(Stored data entries)

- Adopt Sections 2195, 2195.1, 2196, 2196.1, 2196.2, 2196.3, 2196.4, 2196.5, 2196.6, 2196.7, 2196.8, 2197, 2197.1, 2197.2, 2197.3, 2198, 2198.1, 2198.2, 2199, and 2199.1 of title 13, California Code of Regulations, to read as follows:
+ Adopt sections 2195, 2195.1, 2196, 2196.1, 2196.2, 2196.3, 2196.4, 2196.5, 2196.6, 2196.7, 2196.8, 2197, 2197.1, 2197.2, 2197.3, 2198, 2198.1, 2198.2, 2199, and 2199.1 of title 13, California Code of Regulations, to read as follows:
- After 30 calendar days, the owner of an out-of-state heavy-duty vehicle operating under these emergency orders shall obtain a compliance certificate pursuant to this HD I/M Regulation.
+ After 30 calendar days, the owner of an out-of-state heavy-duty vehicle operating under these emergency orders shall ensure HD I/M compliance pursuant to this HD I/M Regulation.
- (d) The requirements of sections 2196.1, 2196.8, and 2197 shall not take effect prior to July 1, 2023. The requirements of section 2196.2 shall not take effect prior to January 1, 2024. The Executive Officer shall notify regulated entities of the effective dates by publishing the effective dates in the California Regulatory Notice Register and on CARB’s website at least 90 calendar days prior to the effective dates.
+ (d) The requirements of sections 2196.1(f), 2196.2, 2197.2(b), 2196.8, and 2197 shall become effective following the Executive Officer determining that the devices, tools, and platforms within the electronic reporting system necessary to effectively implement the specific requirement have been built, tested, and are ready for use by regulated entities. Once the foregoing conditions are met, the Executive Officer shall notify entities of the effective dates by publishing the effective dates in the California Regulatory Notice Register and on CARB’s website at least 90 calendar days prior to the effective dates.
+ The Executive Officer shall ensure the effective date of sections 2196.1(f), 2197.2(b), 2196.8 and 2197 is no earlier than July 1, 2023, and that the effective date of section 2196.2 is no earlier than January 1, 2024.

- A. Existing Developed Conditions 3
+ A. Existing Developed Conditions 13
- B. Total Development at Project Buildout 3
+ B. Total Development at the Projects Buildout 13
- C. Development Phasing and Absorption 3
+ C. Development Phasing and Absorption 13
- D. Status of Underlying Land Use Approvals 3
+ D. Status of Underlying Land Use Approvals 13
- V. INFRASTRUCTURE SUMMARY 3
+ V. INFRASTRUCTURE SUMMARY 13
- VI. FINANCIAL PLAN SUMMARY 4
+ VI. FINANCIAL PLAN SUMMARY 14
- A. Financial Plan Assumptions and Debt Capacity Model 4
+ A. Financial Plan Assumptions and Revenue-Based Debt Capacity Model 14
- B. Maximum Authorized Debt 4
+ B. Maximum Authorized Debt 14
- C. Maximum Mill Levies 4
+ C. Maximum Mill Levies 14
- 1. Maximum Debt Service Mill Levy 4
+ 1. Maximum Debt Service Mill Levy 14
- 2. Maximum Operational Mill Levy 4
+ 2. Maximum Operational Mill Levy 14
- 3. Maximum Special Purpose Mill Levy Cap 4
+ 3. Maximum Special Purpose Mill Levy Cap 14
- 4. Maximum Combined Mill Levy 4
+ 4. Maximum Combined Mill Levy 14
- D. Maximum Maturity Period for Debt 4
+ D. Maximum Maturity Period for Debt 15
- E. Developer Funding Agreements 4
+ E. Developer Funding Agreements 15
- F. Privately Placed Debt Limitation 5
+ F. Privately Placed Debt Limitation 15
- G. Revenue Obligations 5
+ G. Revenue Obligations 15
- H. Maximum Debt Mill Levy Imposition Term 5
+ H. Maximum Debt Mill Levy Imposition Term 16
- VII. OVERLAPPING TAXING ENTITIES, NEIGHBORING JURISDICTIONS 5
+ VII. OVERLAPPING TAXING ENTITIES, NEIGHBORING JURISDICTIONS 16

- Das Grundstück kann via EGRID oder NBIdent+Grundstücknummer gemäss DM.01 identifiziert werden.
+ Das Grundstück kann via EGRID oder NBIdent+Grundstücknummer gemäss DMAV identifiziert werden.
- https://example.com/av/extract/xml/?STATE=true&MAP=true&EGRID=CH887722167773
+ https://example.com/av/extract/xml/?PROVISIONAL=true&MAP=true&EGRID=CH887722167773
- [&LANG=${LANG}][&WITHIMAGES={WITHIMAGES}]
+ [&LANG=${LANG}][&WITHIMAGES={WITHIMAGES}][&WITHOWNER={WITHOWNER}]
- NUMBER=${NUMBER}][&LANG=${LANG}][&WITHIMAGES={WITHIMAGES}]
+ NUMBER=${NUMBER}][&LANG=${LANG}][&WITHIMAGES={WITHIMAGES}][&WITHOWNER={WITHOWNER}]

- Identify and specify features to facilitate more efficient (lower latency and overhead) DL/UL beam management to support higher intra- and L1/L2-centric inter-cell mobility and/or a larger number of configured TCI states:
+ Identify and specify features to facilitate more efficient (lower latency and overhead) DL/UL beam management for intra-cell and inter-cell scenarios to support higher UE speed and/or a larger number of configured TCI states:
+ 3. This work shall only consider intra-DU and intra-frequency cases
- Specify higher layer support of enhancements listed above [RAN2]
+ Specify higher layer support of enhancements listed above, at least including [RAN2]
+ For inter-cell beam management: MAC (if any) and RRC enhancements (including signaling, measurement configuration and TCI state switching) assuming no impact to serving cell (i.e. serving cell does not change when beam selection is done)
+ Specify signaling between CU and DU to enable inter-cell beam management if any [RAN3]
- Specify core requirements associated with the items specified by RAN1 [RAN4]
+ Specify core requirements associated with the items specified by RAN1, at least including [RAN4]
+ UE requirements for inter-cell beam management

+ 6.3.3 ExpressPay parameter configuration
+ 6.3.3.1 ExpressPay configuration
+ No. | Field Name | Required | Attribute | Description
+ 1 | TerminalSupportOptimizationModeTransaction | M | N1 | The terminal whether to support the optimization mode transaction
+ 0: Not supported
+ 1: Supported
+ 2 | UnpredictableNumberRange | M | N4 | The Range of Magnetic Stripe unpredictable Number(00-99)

### Work instructions
Looking at the data above, return every line from the one with "- Specify core" down to the one with "Attribute | Description", exactly and inclusively.

### Result for this exercise
- Specify core requirements associated with the items specified by RAN1 [RAN4]
+ Specify core requirements associated with the items specified by RAN1, at least including [RAN4]
+ UE requirements for inter-cell beam management

+ 6.3.3 ExpressPay parameter configuration
+ 6.3.3.1 ExpressPay configuration
+ No. | Field Name | Required | Attribute | Description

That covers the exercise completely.